Севрюнина воззрилась на Мамонтова. Ее бойфренд отпустил ее, разжав богатырские объятия, она распрямилась.
– Наш Бальзаминов, гляжу, с вами откровенен, – процедила Севрюнина. – Вы с ним поосторожнее.
– Примем ваш совет к сведению, – кивнул Макар и спросил почти наивно: – Не покажете нам записку дочери? Она очень поможет при правильном анализе текста профессионалам…
– Вам? – Севрюнина усмехнулась. – Лично вы совсем не похожи на частного детектива. И у меня ощущение… я вас где-то раньше уже видела… Вы отель «Мэриотт», часом, не посещали? У нас в отеле прежде неоднократно проводились корпоративные мероприятия, презентации…
– Нет, – Макар покачал головой. В «Мэриотт» он когда-то заглядывал и со своей бывшей женой… и с отцом при его жизни пересекался там…

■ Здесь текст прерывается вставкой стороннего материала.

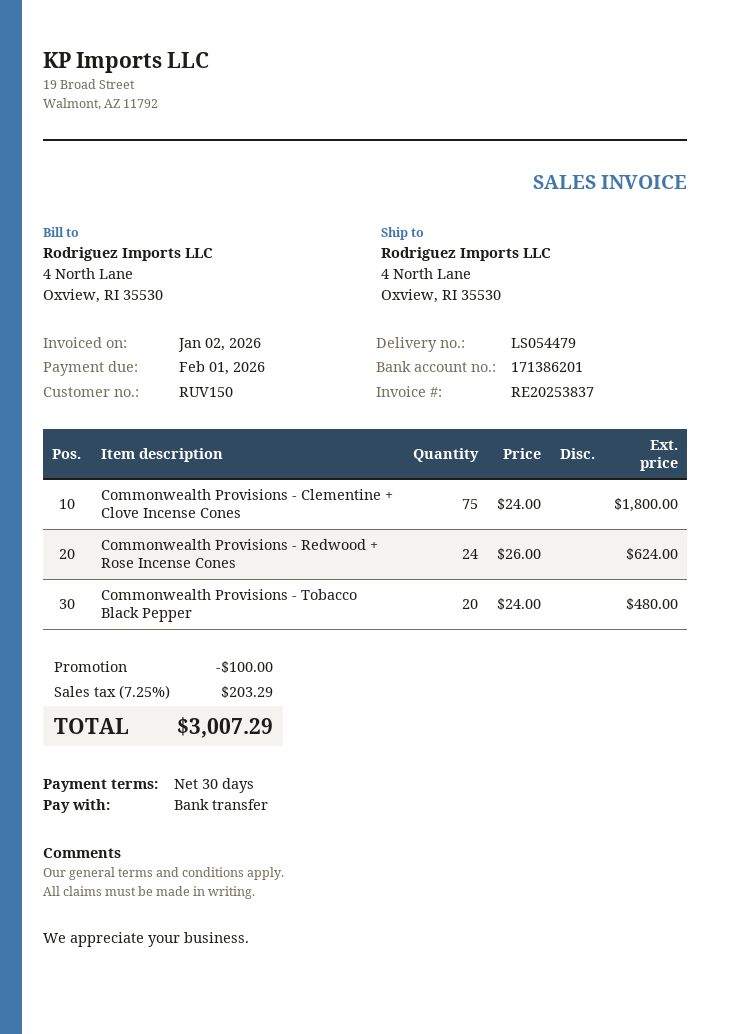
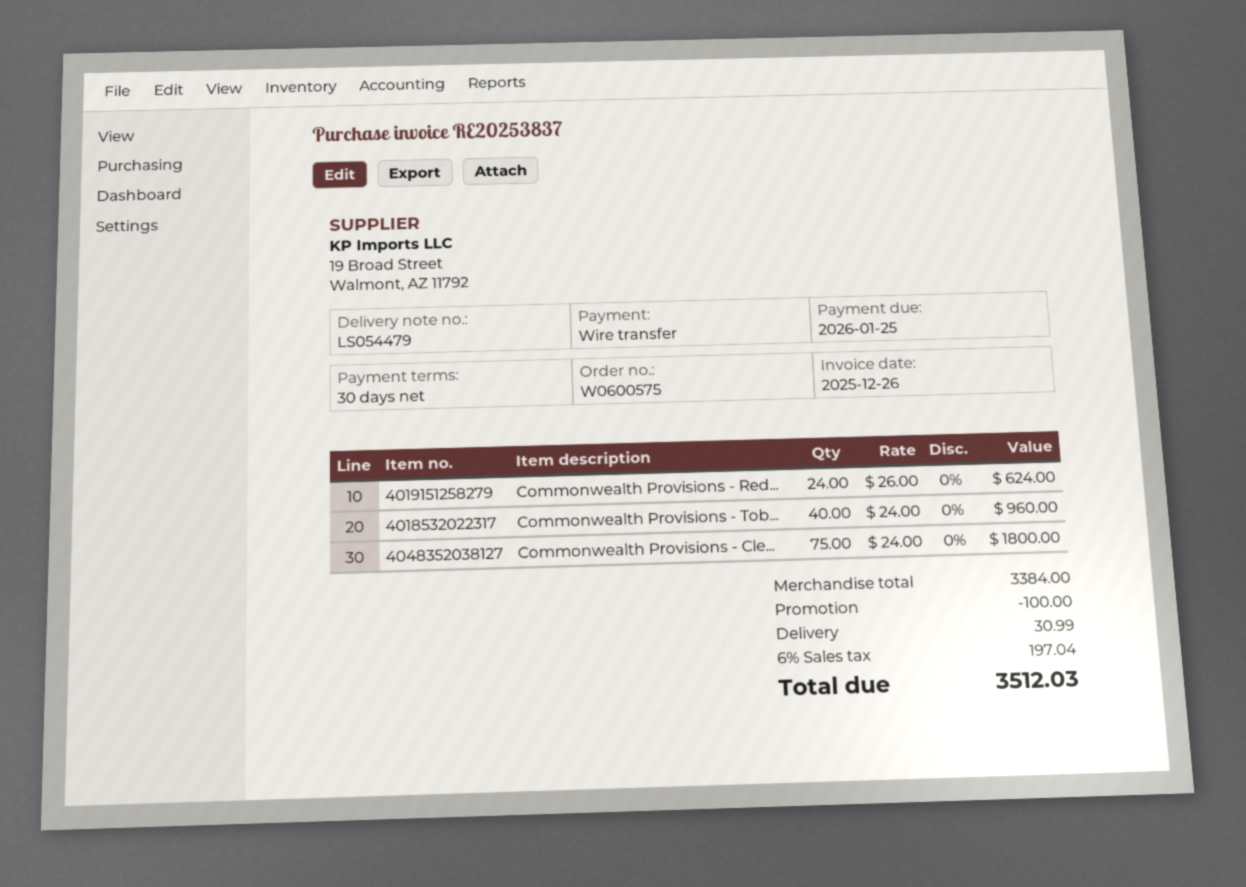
invoice date: 2026-01-02 -> 2025-12-26
due date: 2026-02-01 -> 2026-01-25
Commonwealth Provisions - Tobacco Black Pepper: 20 x 24.00 = 480.00 -> 40 x 24.00 = 960.00
shipping: none -> 30.99
tax: 7.25% = 203.29 -> 6% = 197.04
total: 3007.29 -> 3512.03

Севрюнина, глядя в его голубые глаза, извлекла из кармана джинсов мобильный, нашла в нем файл и протянула им – читайте.
Текст на листке в клеточку, вырванном из блокнота, написанный угловатым крупным четким почерком:
«Мама, прости! Я ухожу из дома. Насовсем! Я уезжаю в Сочи. Там было классно, когда мы с тобой отдыхали на Красной Поляне. Здесь я не могу больше оставаться. Я тебя люблю, мама, и поэтому пишу. Ты меня не ищи. Я тебя предупреждаю серьезно. И отец пусть меня тоже не разыскивает. Не подключает свои связи. Я рву с вами окончательно и бесповоротно. И снова предупреждаю: если начнешь меня искать, я разрушу твою жизнь. Тебе причиню боль и горе. И папу Хухрика тоже не пожалею. Начнет папочка меня искать – я донесу в полицию: родитель меня трахал с первого класса. Его посадят в тюрьму. И со своего поста он слетит. В тюрьме его, как педофила, опустят. Вы, оба, родители… я вас, конечно, очень, очень люблю. Просто обожаю до судорог. Но вы оставьте меня, наконец, в полном покое!!!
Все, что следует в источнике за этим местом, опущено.